Milhon coined the term cypherpunk and was a founding member of the cypherpunks. On July 19, 2003, Milhon died of cancer.

== Life ==
Judith Milhon was born March 12, 1939, in Washington, D.C., raised in Indiana, to a military family of the Marine Corps. She married Robert Behling in 1961 and had one daughter, Tresca Behling, with him. Attracted to the growing countercultural movement, Milhon moved near Antioch College in Yellow Springs, Ohio, and established a communal household with her husband, young daughter, and friends. In 1968 she moved to San Francisco with her friend and partner Efrem Lipkin and divorced her husband in 1970. At the time of her death in 2003 from cancer, she was survived by at least one child, Tresca Behling, and one grandchild, Emilio Zuniga, as well as her partner of over 40 years, Efrem Lipkin.

==Professional projects==

Milhon taught herself programming in 1967 and landed her first job at the Horn and Hardart vending machine company of New York before she moved away to California to join the counterculture movement. She worked at the Berkeley Computer Company (an outgrowth of Project Genie), and she helped implement the communications controller of the BCC timesharing system. In 1971 she partnered with other local activists and technologists at Project One, where she was particularly drawn to the Resource One project, with the goal of creating the Bay Area's first public computerized bulletin board system.

In 1973, a subset of the Resource One group, including Milhon, broke away to create Community Memory in Berkeley. Later, she also worked on BSD, a Unix-based operating system developed by the Computer Systems Research Group at UC Berkeley.

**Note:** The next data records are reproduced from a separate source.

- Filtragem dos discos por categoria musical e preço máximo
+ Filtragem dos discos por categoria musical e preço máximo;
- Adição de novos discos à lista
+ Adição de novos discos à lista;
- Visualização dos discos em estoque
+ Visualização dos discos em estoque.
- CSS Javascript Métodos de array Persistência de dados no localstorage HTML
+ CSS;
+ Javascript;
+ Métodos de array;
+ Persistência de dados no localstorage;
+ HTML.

She was a member of Computer Professionals for Social Responsibility, and the author of several books. She was a senior editor at the magazine Mondo 2000 and frequent contributor to Boing Boing.

===Bibliography===

- The Joy of Hacker Sex (proposed)
- How to Mutate & Take Over the World: an Exploded Post-Novel (1997) (with R. U. Sirius) Random House ISBN 0-517-19832-0
- Cyberpunk Handbook: The Real Cyberpunk Fakebook (1995) (with R. U. Sirius and Bart Nagel) Random House. ISBN 0-679-76230-2
- Hacking the Wetware: The NerdGirl’s Pillow Book (1994) (internet release of ebook)

==Activism and vision==

St. Jude had her hand in many different causes. She was active in the 1960s Civil Rights Movement helping to organize the march from Selma to Montgomery, Alabama. Dedicated to protest, Milhon was jailed for trespassing in Montgomery, Alabama as well as for civil disobedience in Jackson, Mississippi.

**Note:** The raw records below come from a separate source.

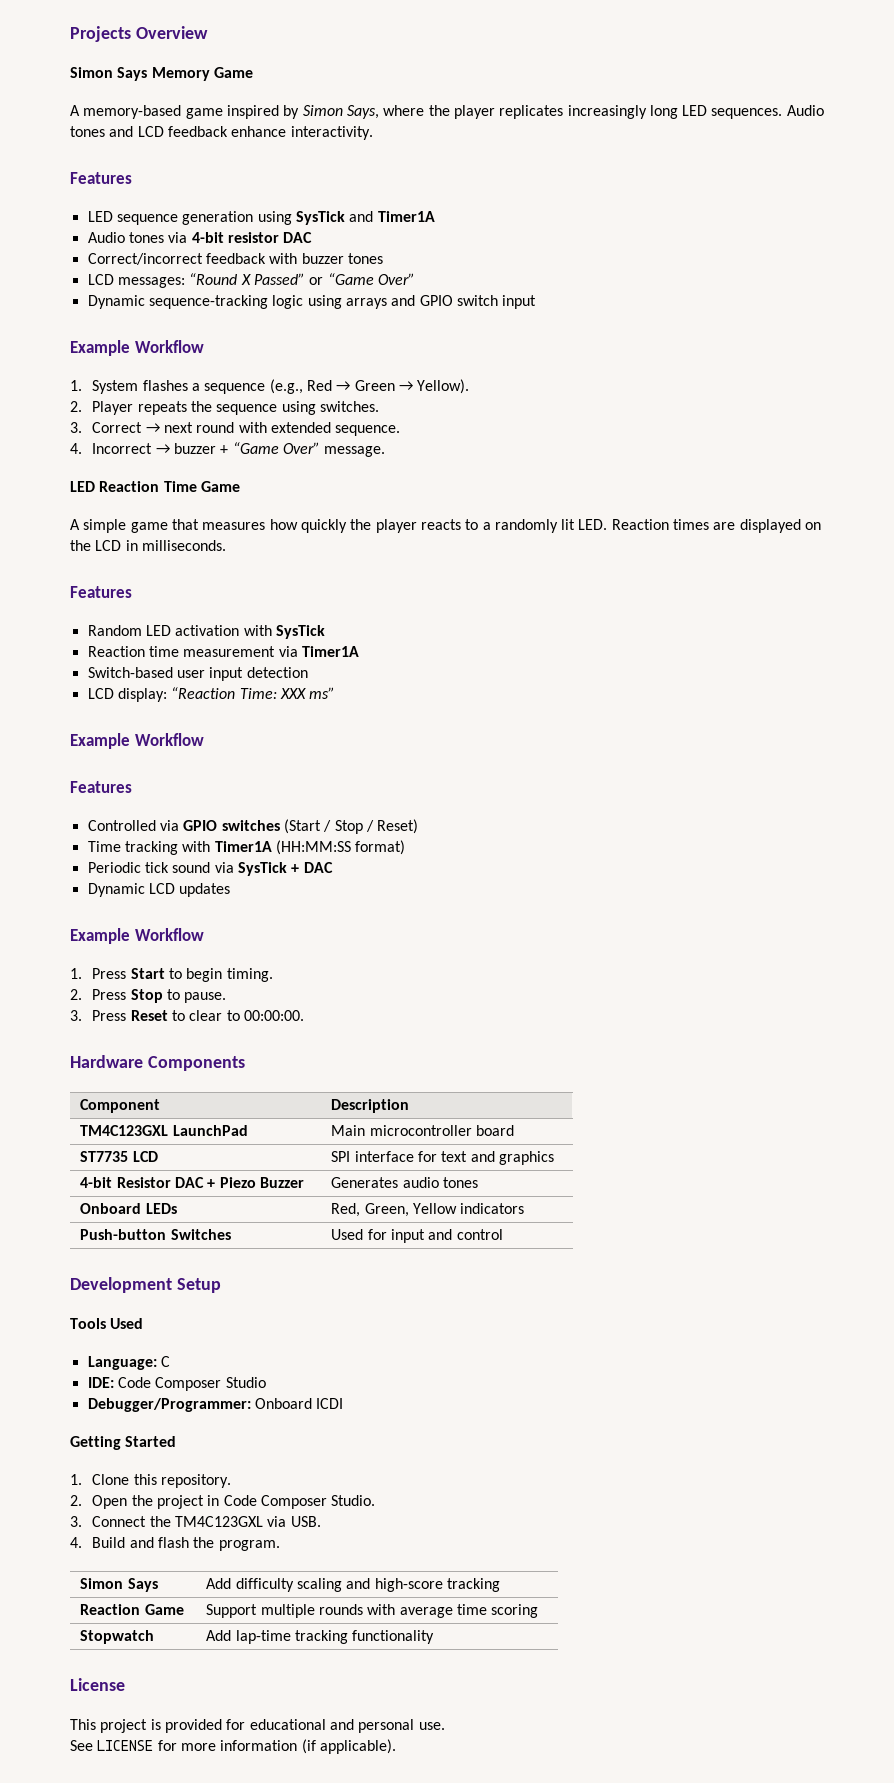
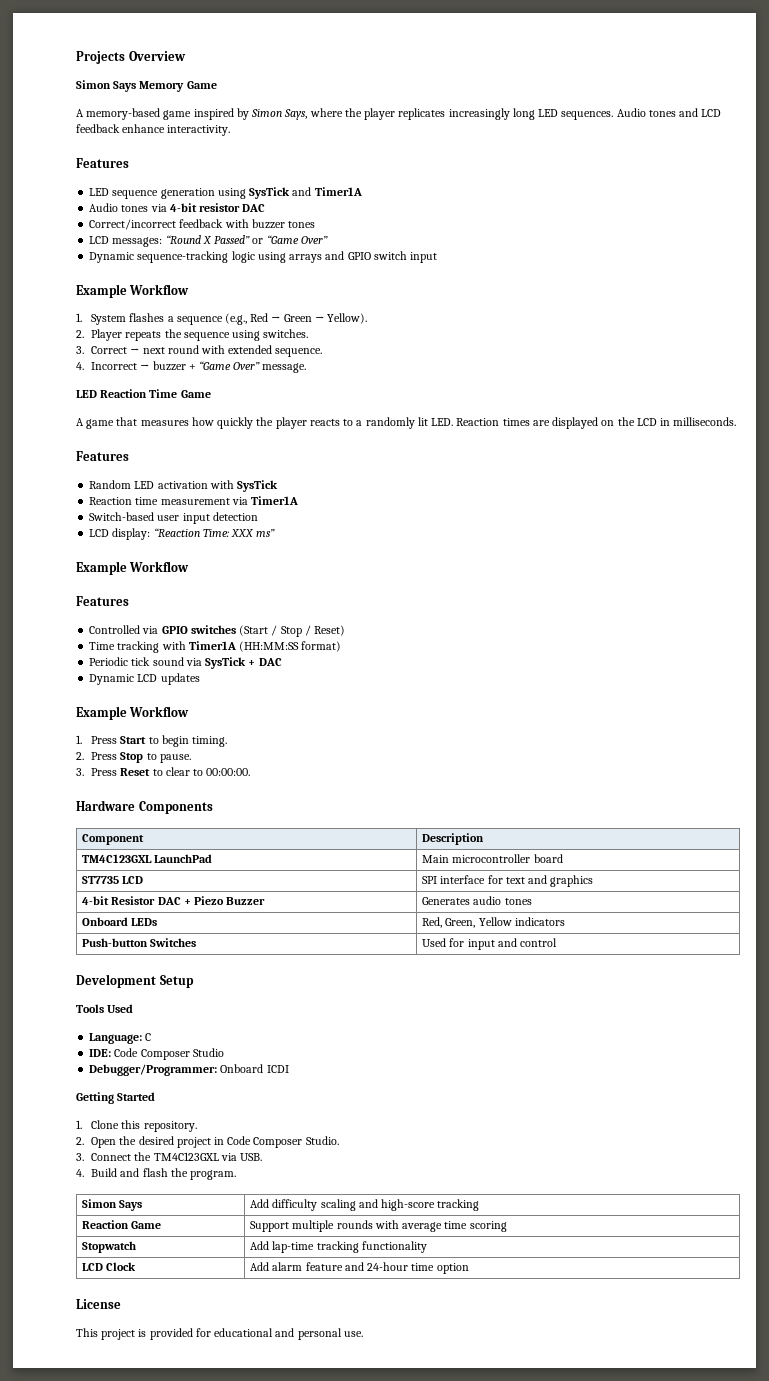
- A simple game that measures how quickly the player reacts to a randomly lit LED. Reaction times are displayed on the LCD in milliseconds.
+ A game that measures how quickly the player reacts to a randomly lit LED. Reaction times are displayed on the LCD in milliseconds.
- 2. Open the project in Code Composer Studio.
+ 2. Open the desired project in Code Composer Studio.
+ LCD Clock | Add alarm feature and 24-hour time option
- See LICENSE for more information (if applicable).

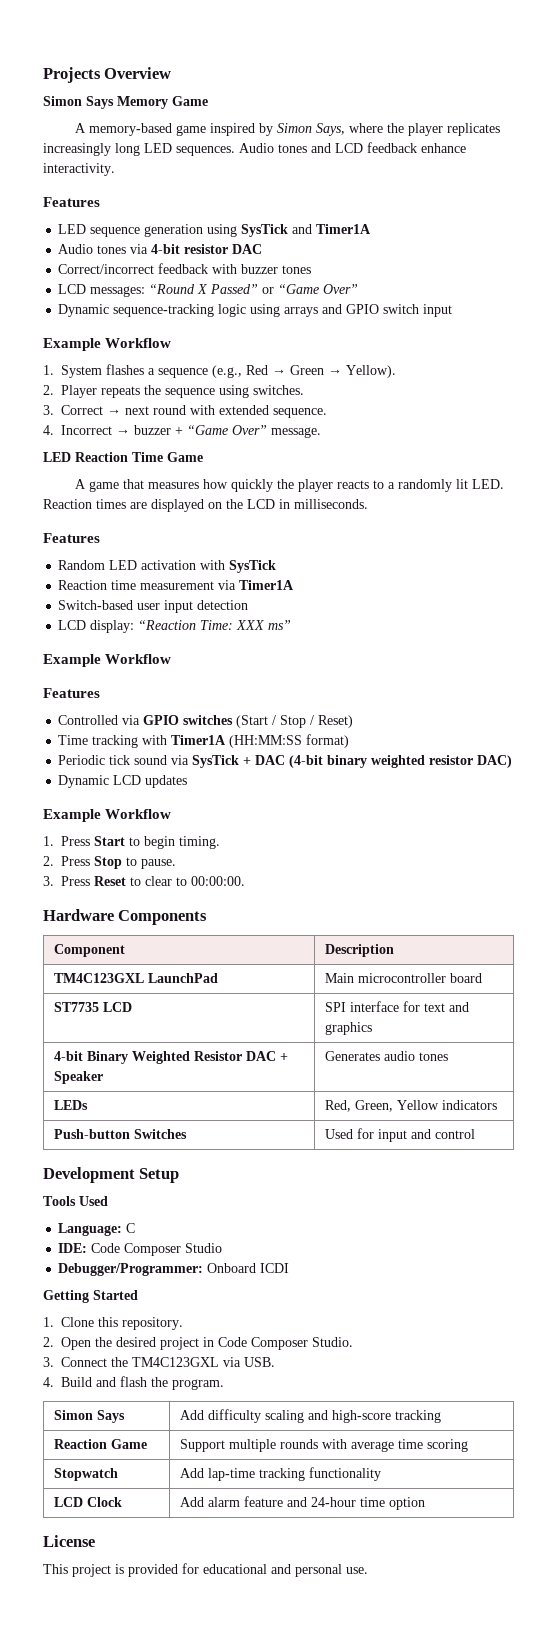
- Periodic tick sound via SysTick + DAC
+ Periodic tick sound via SysTick + DAC (4-bit binary weighted resistor DAC)
- 4-bit Resistor DAC + Piezo Buzzer | Generates audio tones
+ 4-bit Binary Weighted Resistor DAC + Speaker | Generates audio tones
- Onboard LEDs | Red, Green, Yellow indicators
+ LEDs | Red, Green, Yellow indicators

Activism within the cyber community was important to Milhon as well. She frequently urged women toward the internet and hacking while encouraging them to have "tough skin" in the face of harassment. At a time when the internet was dominated by men, she was an ardent advocate of the joys of hacking, cybersex and a woman's right to technology. She often said, "Girls need modems. Women may not be great at physical altercations, but we sure excel at rapid-fire keyboarding." Milhon once noted that there was a conspicuous lack of female hardware hackers, and while working at Community Memory she worked against this exclusion and worked to get new, inexperienced users to experiment with Community Memory. She did so by writing open-ended questions in the system about available resources in the region (such as “Where can I get a decent bagel in the Bay Area (Berkeley particularly)?”), which would get curious users to try out the system.

She also wrote "The Cyberpunk Handbook" and coined the term "cypherpunk" for computer users dedicated to online privacy through encryption.